EXERCISE DIRECTIONS
Write the records out exactly, so that no picture remains in the copy.

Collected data
*-*-*
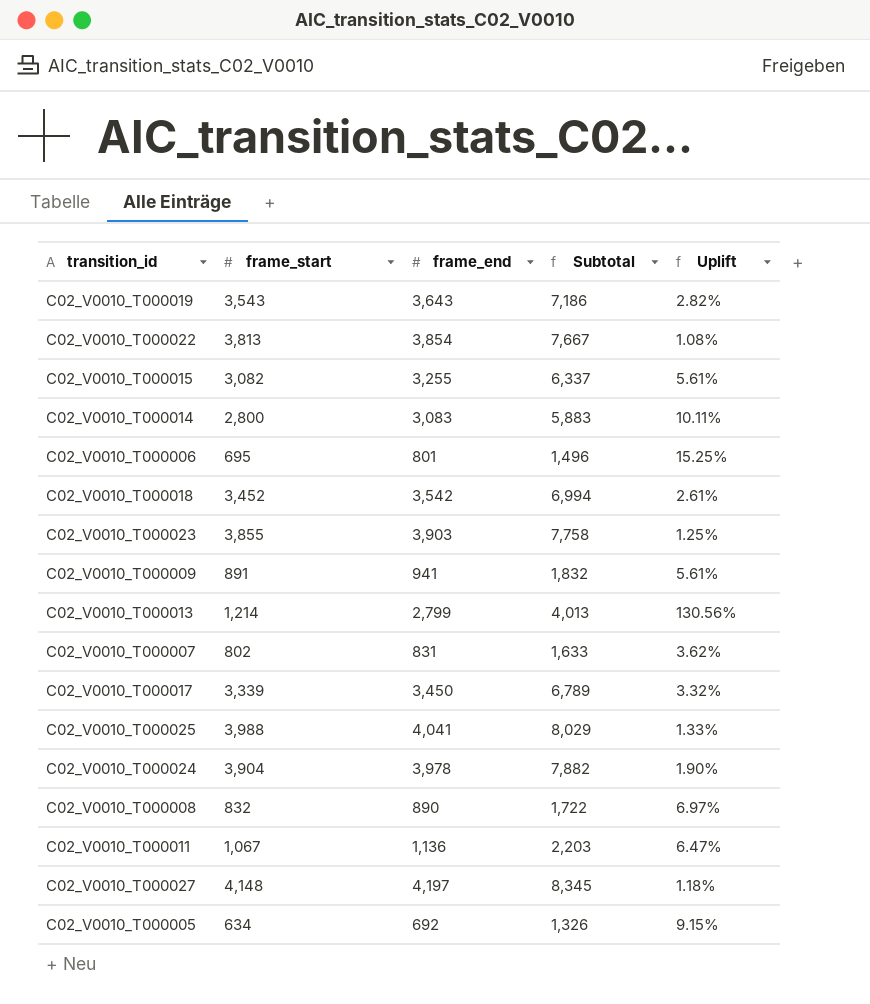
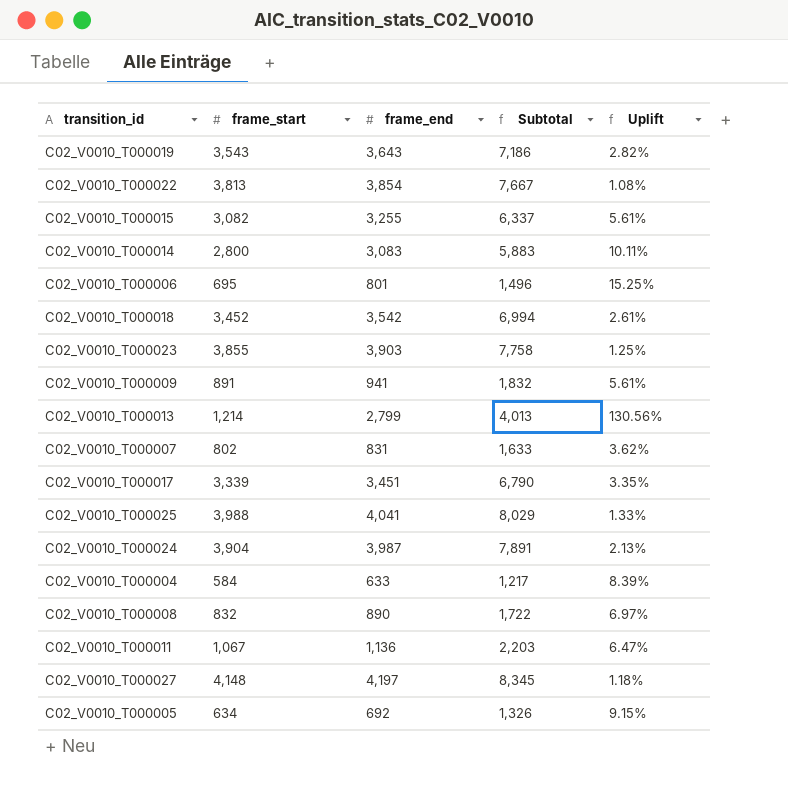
C02_V0010_T000017 | frame_end: 3,450 -> 3,451
C02_V0010_T000017 | Subtotal: 6,789 -> 6,790
C02_V0010_T000017 | Uplift: 3.32% -> 3.35%
C02_V0010_T000024 | frame_end: 3,978 -> 3,987
C02_V0010_T000024 | Subtotal: 7,882 -> 7,891
C02_V0010_T000024 | Uplift: 1.90% -> 2.13%
row C02_V0010_T000004: none -> 584 | 633 | 1,217 | 8.39%

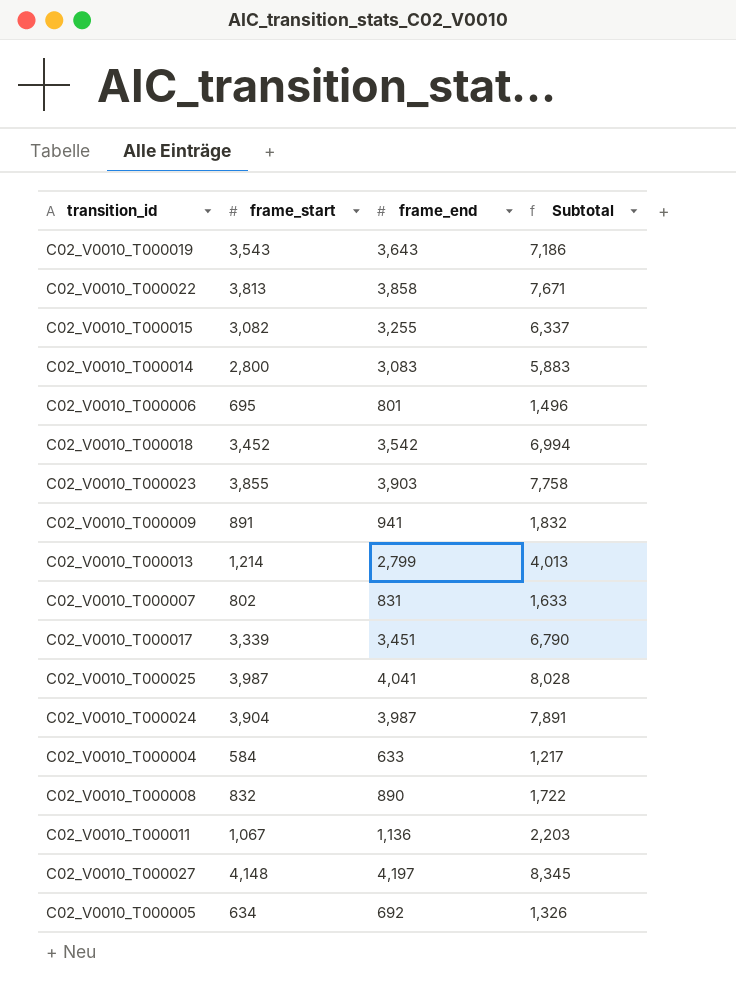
column Uplift | formula: ([frame_end] - [frame_start]) / [frame_start] -> none
C02_V0010_T000022 | frame_end: 3,854 -> 3,858
C02_V0010_T000022 | Subtotal: 7,667 -> 7,671
C02_V0010_T000025 | frame_start: 3,988 -> 3,987
C02_V0010_T000025 | Subtotal: 8,029 -> 8,028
*-*-*
RESULT FOR THIS TASK
C02_V0010_T000017 | frame_end: 3,450 -> 3,451
C02_V0010_T000017 | Subtotal: 6,789 -> 6,790
C02_V0010_T000017 | Uplift: 3.32% -> 3.35%
C02_V0010_T000024 | frame_end: 3,978 -> 3,987
C02_V0010_T000024 | Subtotal: 7,882 -> 7,891
C02_V0010_T000024 | Uplift: 1.90% -> 2.13%
row C02_V0010_T000004: none -> 584 | 633 | 1,217 | 8.39%

column Uplift | formula: ([frame_end] - [frame_start]) / [frame_start] -> none
C02_V0010_T000022 | frame_end: 3,854 -> 3,858
C02_V0010_T000022 | Subtotal: 7,667 -> 7,671
C02_V0010_T000025 | frame_start: 3,988 -> 3,987
C02_V0010_T000025 | Subtotal: 8,029 -> 8,028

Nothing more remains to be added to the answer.